WHAT YOU NEED TO DO: Report every line of the entries that contains the word "none".

DATASET ENTRIES:
▶
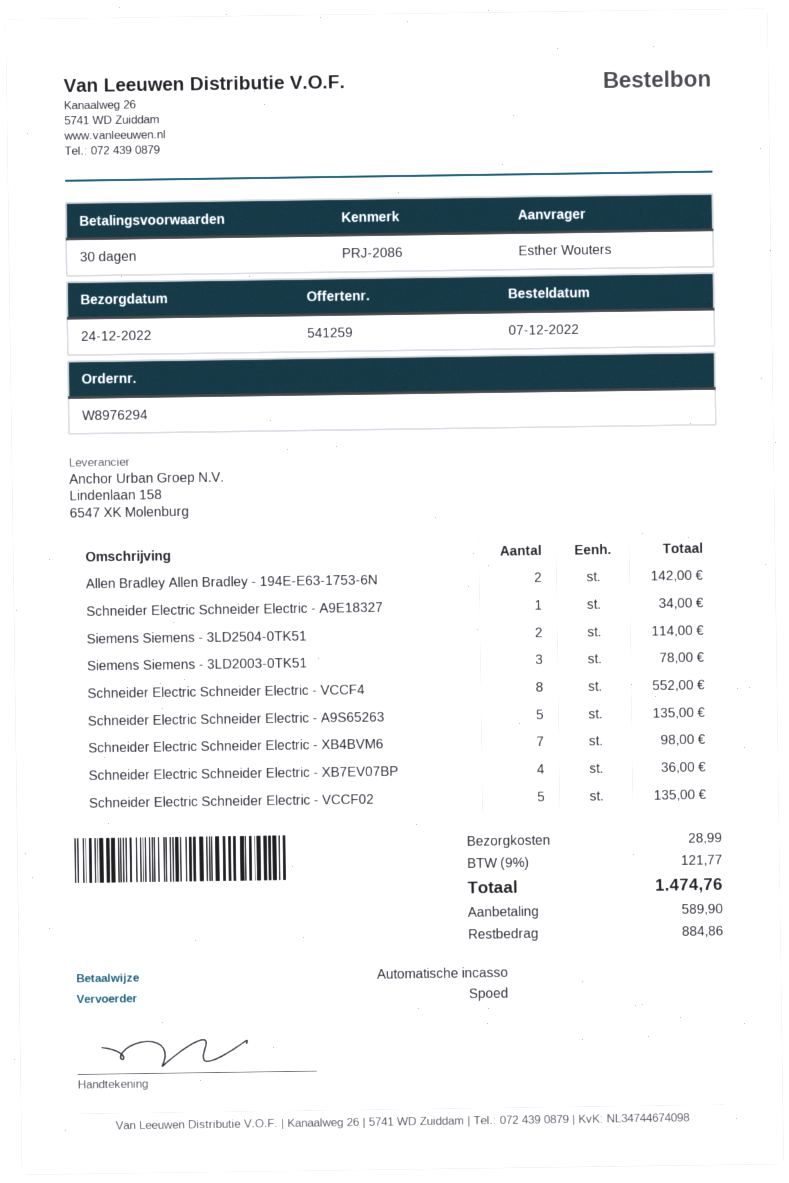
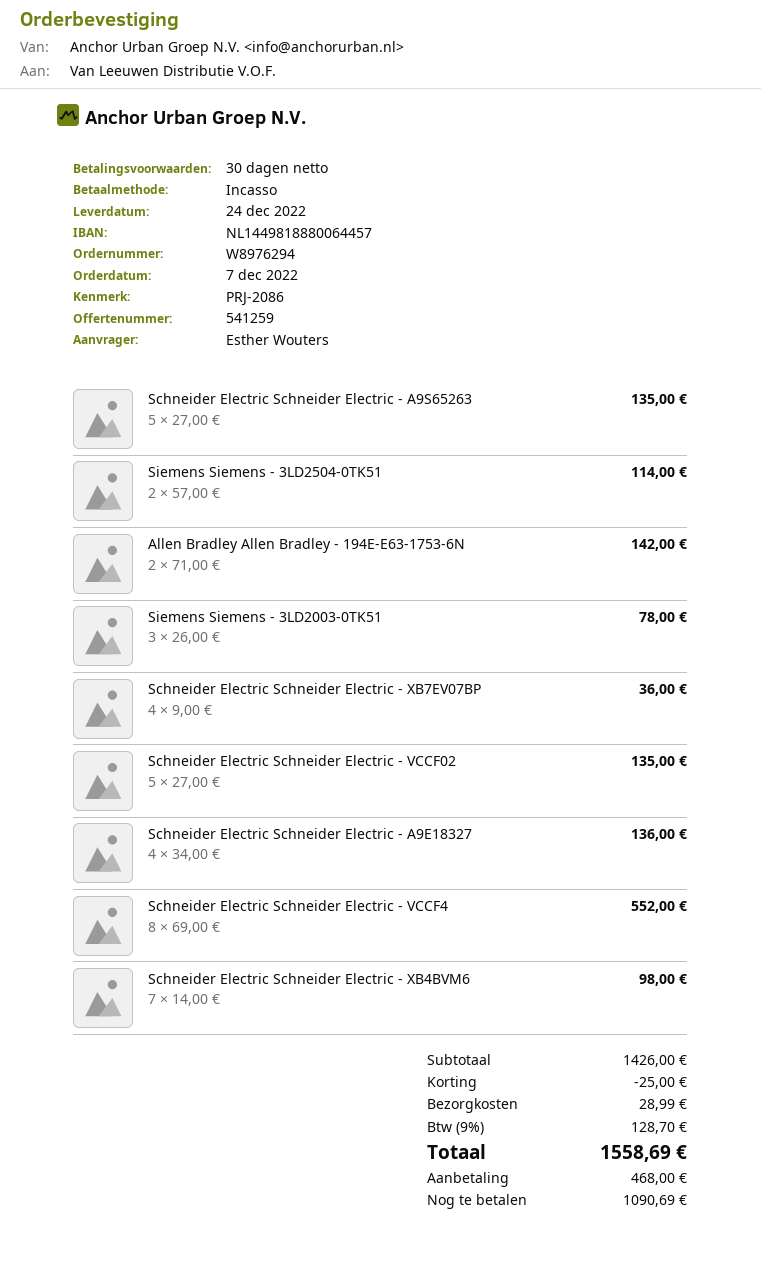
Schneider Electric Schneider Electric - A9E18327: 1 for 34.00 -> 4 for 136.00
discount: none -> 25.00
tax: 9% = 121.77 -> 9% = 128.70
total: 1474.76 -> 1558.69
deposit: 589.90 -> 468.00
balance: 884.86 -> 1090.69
◀
▶
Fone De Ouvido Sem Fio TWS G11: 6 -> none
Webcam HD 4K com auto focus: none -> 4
◀
COMPLETED TASK:
discount: none -> 25.00
Fone De Ouvido Sem Fio TWS G11: 6 -> none
Webcam HD 4K com auto focus: none -> 4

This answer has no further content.